In those four at-bats, he could get a hit, draw a walk, maybe hit a three-run bomb. Little things like that change games. They can turn four losses into four wins. Four more wins for SF right now would put them VERY CLOSE to the playoffs. 


But after 10+ years as a big-leaguer, Molina isn't likely going to change the approach that has made him generally successful.

The flip side to that coin is the aforementioned Lewis. Fred Lewis IS disciplined. He is so disciplined that he will stand through any at bat and watch three strikes go right by him. The amazing part is that as he walks back to the dugout he has a look of disgust on his face, as if he forgot he was supposed to swing at the STRIKES and take the BALLS.

 

Fred Lewis often brings thoughts of Willie Mays. 
The statue outside the park, not the actual player.


I can recall a time not long ago when we clamored to see more of Fred Lewis. He has talent much like Milton Bradley, without the scrambled head and menacing eyes. We've seen him park balls into McCovey Cove, gracefully leg out triples a la Devon White, make ridiculous diving catches in clutch moments.

 

Sometime during the last 12 months, that Lewis has become the inanimate one that has weakened the 2009 Giants.
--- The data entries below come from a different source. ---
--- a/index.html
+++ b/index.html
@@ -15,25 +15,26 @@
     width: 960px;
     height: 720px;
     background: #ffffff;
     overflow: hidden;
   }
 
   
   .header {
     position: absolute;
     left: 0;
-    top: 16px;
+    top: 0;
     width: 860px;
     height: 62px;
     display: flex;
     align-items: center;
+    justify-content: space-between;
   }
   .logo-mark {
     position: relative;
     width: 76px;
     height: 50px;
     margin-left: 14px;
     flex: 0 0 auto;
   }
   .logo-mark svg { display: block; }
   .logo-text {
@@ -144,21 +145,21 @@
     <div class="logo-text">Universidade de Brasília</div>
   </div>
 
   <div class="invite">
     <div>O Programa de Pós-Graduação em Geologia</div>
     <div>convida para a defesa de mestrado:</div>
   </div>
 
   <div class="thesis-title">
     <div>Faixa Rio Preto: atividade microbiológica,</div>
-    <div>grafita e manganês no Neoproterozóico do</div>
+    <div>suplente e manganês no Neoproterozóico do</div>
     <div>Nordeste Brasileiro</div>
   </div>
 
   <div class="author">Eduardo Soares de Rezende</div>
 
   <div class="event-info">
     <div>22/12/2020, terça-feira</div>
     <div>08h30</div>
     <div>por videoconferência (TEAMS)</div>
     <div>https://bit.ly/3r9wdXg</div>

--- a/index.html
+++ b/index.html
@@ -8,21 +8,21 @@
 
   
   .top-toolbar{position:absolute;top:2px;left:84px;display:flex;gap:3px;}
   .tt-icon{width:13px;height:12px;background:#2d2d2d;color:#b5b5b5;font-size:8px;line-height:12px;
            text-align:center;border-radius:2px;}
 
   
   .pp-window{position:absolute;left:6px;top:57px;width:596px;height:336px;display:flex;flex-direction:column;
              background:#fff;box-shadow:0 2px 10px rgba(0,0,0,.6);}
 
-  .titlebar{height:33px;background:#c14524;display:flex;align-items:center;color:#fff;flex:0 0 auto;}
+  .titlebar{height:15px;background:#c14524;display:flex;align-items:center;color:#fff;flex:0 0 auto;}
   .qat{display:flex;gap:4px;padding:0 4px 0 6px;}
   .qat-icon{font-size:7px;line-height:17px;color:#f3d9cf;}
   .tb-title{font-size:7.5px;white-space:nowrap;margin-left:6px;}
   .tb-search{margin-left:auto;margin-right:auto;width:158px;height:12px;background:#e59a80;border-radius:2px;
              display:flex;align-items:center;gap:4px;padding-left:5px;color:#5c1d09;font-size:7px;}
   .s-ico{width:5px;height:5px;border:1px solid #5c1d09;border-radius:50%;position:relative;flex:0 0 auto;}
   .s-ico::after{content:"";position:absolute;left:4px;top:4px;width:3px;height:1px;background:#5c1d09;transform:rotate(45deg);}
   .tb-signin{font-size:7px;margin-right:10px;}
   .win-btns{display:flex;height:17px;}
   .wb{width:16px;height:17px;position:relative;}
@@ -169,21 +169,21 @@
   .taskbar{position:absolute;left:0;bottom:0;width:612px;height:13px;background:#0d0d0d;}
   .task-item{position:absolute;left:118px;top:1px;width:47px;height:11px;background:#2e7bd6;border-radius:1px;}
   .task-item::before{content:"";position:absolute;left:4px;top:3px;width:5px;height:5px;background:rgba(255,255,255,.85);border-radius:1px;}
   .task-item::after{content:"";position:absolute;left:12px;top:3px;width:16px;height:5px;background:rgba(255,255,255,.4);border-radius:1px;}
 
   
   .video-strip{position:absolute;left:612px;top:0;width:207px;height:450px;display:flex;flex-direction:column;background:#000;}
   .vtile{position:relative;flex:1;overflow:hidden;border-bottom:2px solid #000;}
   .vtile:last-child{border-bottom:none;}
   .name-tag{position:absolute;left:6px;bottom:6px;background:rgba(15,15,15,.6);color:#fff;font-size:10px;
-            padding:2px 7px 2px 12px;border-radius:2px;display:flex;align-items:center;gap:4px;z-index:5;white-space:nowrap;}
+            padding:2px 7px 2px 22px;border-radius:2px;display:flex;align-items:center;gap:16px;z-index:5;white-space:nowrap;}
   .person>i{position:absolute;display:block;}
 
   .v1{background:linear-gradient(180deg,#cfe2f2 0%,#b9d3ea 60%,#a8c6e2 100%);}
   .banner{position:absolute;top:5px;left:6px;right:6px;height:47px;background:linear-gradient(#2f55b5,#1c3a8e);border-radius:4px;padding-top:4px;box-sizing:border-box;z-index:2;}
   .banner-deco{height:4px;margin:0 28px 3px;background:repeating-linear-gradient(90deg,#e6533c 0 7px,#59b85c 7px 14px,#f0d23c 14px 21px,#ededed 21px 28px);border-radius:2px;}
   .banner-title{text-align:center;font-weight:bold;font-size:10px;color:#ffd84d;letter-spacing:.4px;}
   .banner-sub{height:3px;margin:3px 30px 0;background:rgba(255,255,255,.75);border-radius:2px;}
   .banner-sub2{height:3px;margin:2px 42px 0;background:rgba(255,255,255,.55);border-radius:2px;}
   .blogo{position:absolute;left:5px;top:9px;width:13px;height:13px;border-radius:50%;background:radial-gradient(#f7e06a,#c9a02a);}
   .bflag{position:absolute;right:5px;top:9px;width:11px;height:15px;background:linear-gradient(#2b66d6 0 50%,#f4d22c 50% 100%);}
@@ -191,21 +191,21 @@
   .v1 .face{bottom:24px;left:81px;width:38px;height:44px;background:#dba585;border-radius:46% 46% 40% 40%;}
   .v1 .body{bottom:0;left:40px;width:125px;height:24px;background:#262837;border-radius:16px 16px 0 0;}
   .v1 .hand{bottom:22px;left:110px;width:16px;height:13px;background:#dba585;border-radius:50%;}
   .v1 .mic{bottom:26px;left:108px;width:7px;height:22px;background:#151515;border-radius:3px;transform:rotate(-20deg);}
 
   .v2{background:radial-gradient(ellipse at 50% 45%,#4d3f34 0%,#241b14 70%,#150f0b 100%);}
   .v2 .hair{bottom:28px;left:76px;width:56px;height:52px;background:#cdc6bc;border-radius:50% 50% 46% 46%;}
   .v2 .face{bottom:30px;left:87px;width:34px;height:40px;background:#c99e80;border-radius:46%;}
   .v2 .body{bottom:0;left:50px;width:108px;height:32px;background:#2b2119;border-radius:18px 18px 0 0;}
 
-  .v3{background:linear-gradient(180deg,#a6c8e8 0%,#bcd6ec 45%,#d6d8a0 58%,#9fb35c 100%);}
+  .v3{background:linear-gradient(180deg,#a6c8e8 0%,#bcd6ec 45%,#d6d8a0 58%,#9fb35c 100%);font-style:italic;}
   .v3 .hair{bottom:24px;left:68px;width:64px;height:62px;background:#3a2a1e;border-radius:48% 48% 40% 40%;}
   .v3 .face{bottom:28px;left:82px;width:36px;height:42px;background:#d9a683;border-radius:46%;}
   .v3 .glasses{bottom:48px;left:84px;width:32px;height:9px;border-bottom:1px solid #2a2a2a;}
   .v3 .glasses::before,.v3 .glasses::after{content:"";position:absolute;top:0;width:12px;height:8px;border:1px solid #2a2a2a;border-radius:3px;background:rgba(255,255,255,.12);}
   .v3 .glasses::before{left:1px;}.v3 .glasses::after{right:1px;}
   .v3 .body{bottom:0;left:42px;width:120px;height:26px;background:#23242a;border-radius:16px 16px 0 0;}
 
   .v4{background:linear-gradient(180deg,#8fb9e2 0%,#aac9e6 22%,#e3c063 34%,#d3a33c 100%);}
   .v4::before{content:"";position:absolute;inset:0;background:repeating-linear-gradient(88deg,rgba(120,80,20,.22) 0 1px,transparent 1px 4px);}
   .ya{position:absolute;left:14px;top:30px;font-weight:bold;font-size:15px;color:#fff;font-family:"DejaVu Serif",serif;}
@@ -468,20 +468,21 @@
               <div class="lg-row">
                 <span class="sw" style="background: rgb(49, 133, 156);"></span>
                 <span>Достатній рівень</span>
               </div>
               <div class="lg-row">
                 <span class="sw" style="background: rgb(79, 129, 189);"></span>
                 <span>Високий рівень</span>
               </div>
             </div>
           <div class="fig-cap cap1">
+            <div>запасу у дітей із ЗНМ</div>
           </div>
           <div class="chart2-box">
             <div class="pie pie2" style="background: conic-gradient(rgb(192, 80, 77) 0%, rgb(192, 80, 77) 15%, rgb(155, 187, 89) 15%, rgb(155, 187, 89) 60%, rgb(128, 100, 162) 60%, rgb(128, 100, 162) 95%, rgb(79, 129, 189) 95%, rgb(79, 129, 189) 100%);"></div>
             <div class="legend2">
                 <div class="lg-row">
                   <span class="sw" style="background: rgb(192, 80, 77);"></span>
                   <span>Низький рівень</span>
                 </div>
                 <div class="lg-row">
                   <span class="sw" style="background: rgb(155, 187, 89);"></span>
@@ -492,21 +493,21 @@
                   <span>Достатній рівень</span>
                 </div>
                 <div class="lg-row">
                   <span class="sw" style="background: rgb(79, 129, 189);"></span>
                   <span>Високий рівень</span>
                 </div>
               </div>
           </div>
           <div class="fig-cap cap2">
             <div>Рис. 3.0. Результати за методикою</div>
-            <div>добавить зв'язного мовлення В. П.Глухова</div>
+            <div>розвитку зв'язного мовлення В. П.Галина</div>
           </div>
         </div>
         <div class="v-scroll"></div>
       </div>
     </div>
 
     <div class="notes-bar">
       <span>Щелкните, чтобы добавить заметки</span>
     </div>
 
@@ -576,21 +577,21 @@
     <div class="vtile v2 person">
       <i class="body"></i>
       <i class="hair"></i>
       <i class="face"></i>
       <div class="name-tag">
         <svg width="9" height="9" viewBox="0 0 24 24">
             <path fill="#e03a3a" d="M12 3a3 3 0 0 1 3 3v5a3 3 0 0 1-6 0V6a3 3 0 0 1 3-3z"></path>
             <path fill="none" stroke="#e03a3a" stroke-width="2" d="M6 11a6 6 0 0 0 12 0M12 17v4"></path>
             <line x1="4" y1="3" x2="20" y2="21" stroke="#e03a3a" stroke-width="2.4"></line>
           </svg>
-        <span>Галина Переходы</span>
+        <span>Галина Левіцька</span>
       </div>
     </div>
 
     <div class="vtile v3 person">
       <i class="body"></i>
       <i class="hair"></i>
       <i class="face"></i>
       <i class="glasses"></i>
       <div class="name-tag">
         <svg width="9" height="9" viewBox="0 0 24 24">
For a time he was completely incapable of hitting a fair ball, and any ball hit to him in left field had as good a chance of growing a tail as it had of landing in his mitt.

 

Like with Rowand earlier, it hurts to come down on Fred Lewis. If you don't know his story, early in his pro career he was behind the wheel in a horrific car crash that left his girlfriend and others dead. Though he was not entirely at fault, you can imagine the toll that would take. It was a great story to hear him rise from that to make it to the major leagues. We all wanted him to succeed.

 

But now that he's a big leaguer, he must play like one to stay one.
His tragic backstory will not help the Giants win games.


What will: being the anti-Bengie by not staring at balls down the middle as if they're exposed breasts, and start knocking them around AT&T; Park like he once did! Go, Giants.